One of the biggest challenges in sales enablement (aka sales effectiveness, sales productivity, sales excellence) is ensuring that every sales rep knows what to say in different selling situations. In response there has been an explosion in the number of software vendors in the business of sales enablement automation using video role plays. Here’s how they work:
- Sales leaders put forward selling scenarios to the sales force.
- Sales reps then use the camera and microphone on their computers to record their responses on how they would handle those scenarios in the real world.
- Fellow sales reps vote on who has the best pitch, overcomes an objection the best way, etc.
Here’s how a few of these vendors describe what they do on their websites:
- Allego – Sales enablement and video learning platform that simplifies your onboarding, training, coaching, and certification of distributed teams through mobile and web.
- Brainshark Sales Coaching Solutions – Leading companies rank “coaching and mentoring” as the MOST important role front line sales managers play. Yet few organizations do so effectively.
- Commercial Tribe – Video-based practice solution enables sales training to stick – helping sales reps hit the number.
- HireVue Accelerate – Digital coaching and structured practice for customer facing teams.

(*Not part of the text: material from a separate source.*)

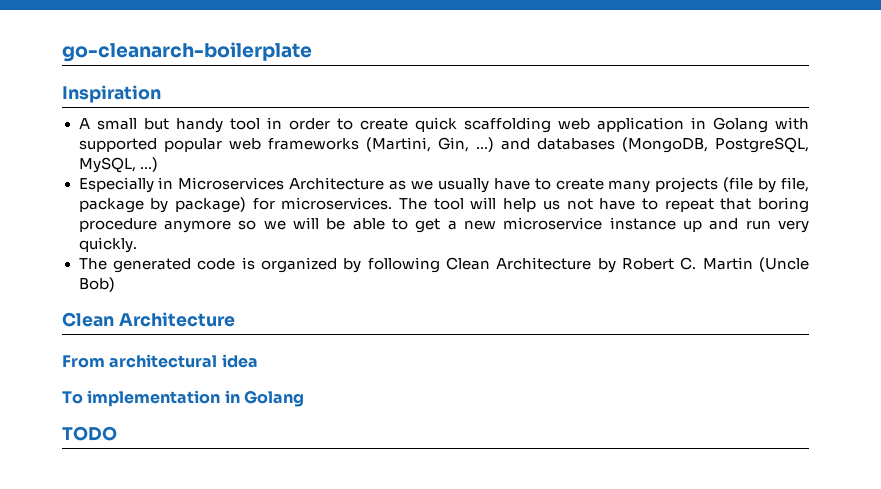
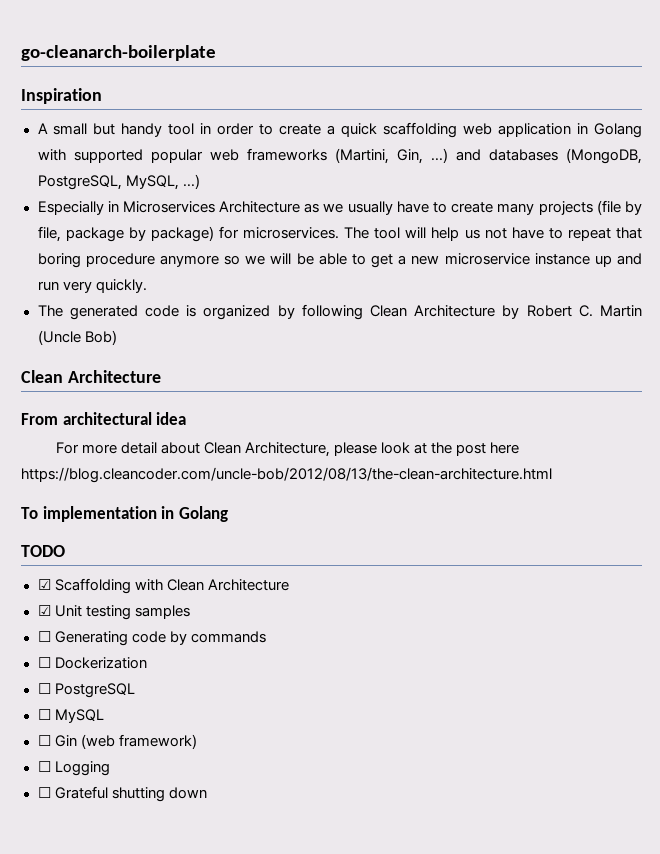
(408, 124) none -> [327,125,336,135] a
(258, 361) none -> [55,442,520,457] [21,467,552,483] // For more detail about Clean Architecture, please look at the post here https://blog.cleancoder.com/uncle-bob/2012/08/13/the-clean-architecture.html
(117, 433) none -> [37,578,289,594] [37,605,190,620] [37,631,266,646] [37,657,147,669] [37,683,135,698] [37,709,104,723] [37,734,197,749] [37,761,110,776] [37,786,207,802] // ☑ Scaffolding with Clean Architecture // ☑ Unit testing samples // ☐ Generating code by commands // ☐ Dockerization // ☐ PostgreSQL // ☐ MySQL // ☐ Gin (web framework) // ☐ Logging // ☐ Grateful shutting down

- LearnCore Pitch IQ – Practice and coach with virtual role play to ensure that 100% of your team is on message.
- MindTickle – Sales readiness software that empowers sales reps with the knowledge to win. Scale your sales team while improving effectiveness. Build a culture of sales excellence.
- Rehearsal VRP – a video-based training platform that allows you to efficiently train your team anywhere, any time.
- SalesHood – We modernize on-boarding, coaching and storytelling to grow revenue faster by automating how teams share knowledge.
All of the above solutions are based on practice. Practice is essential to win. So what’s missing?
The answer, to borrow a sport’s metaphor, is ‘game film’ or ‘game tape’ of what happens on the field, in real sales calls, with real buyers.
I was talking with my friend Joe Pappalardo at Everbridge who drew from his experience coaching football teams to elaborate:
A football team gets on the practice field and goes to the weight room to build muscle memory. They also go to the film room to build mind memory. I don’t know many championship teams who didn’t both practice AND watch game tape.
After intercepting the pass from Russell Wilson to win Super Bowl XLIX for the Patriots, Malcom Butler was asked, “Tell me about the pick (interception).” His answer, “Preparation. We studied film.”
Here are reasons why you need ‘game film’ in addition to ‘practice film.’
- There is no better teacher than life. My wife, Ellen, has a master’s in education, so she knows what she’s talking about. She said that people learn through authentic meaningful experiences. I love that description. If your experience is authentic, the lesson is much more likely to stick with you. There is nothing more authentic than a real sales call with a real buyer who can get you a real commission check. ExecVision gives you the ability to revisit which is like having a DVR for your sales team.
- Practice doesn’t throw you curve balls the way the game does. No matter how great the practice scenario, I promise that you will never encounter a real selling situation that is the same. Reviewing the game film of the sales call allows you to understand what to do the next time a buyer does something you don’t anticipate.
- People don’t practice like they play. Psychologically, practice is different because you know you have a safety net. In the game, there is no safety net. Talking to a computer camera is very different than executing a sales call with a real life human buyer. Sales reps who are certified on video practice software frequently sell differently in the real world. Without ExecVision game film you have no visibility into this.
- Practice takes time. Yes, practice is critical. But too much practice takes sales reps away from how they make a living – selling. The benefit of game film is that you can keep selling and still keep learning.
This begs the question. If budgets are limited and you can only have ‘practice film’ or ‘game film’ which one would you choose?
As a sales (or sales enablement) leader, how do you balance learning from practice and learning from the game?